Before and after images:
==================================================
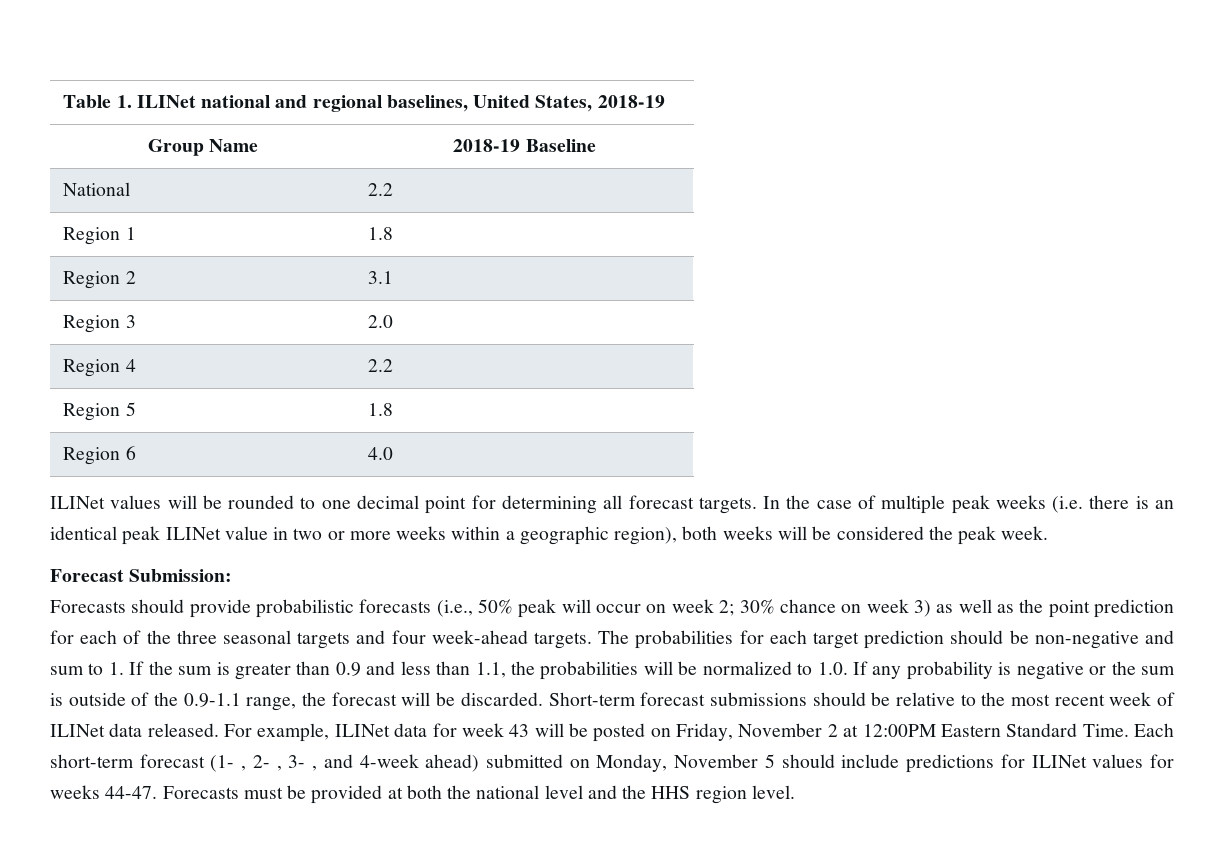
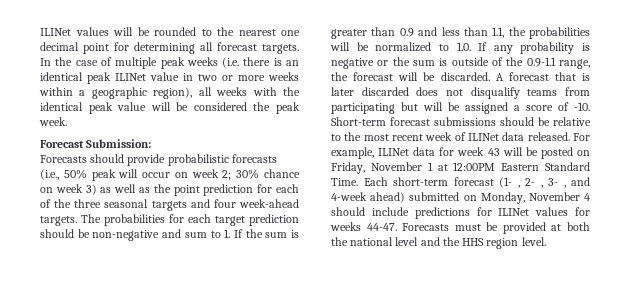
- Table 1. ILINet national and regional baselines, United States, 2018-19
- Group Name | 2018-19 Baseline
- National | 2.2
- Region 1 | 1.8
- Region 2 | 3.1
- Region 3 | 2.0
- Region 4 | 2.2
- Region 5 | 1.8
- Region 6 | 4.0
- ILINet values will be rounded to one decimal point for determining all forecast targets.
+ ILINet values will be rounded to the nearest one decimal point for determining all forecast targets.
- In the case of multiple peak weeks (i.e. there is an identical peak ILINet value in two or more weeks within a geographic region), both weeks will be considered the peak week.
+ In the case of multiple peak weeks (i.e. there is an identical peak ILINet value in two or more weeks within a geographic region), all weeks with the identical peak value will be considered the peak week.
+ A forecast that is later discarded does not disqualify teams from participating but will be assigned a score of -10.
- For example, ILINet data for week 43 will be posted on Friday, November 2 at 12:00PM Eastern Standard Time.
+ For example, ILINet data for week 43 will be posted on Friday, November 1 at 12:00PM Eastern Standard Time.
- Each short-term forecast (1- , 2- , 3- , and 4-week ahead) submitted on Monday, November 5 should include predictions for ILINet values for weeks 44-47.
+ Each short-term forecast (1- , 2- , 3- , and 4-week ahead) submitted on Monday, November 4 should include predictions for ILINet values for weeks 44-47.

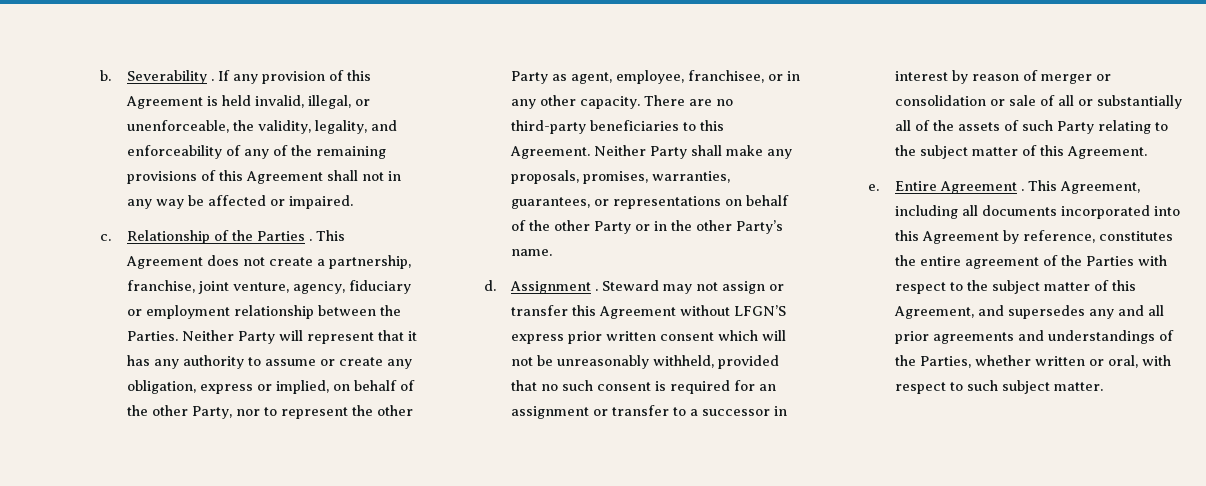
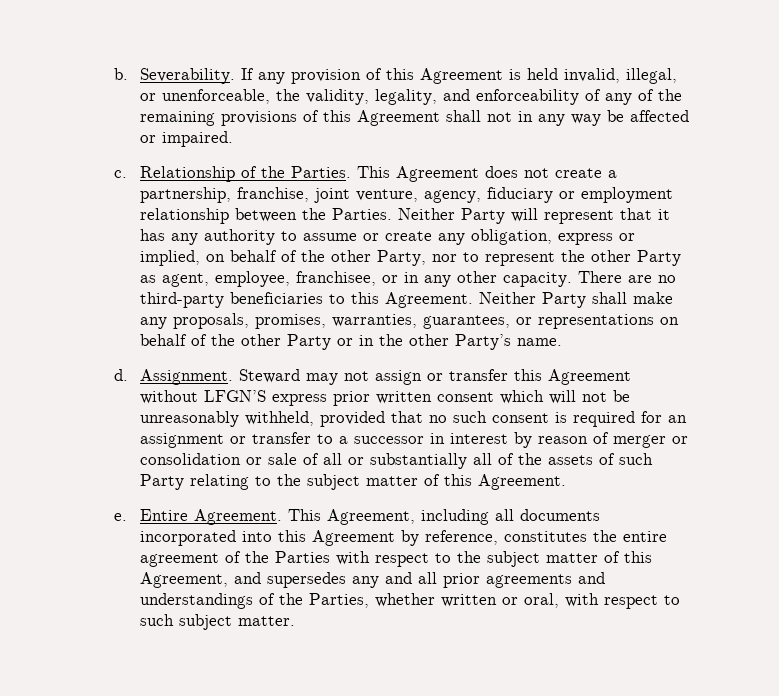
- Severability .
+ Severability.
- Relationship of the Parties .
+ Relationship of the Parties.
- Assignment .
+ Assignment.
- Entire Agreement .
+ Entire Agreement.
==================================================
* **WHAT IS BEING ASKED**:
Copy each line above that contains the word "should".

* **RESPONSE**:
- Each short-term forecast (1- , 2- , 3- , and 4-week ahead) submitted on Monday, November 5 should include predictions for ILINet values for weeks 44-47.
+ Each short-term forecast (1- , 2- , 3- , and 4-week ahead) submitted on Monday, November 4 should include predictions for ILINet values for weeks 44-47.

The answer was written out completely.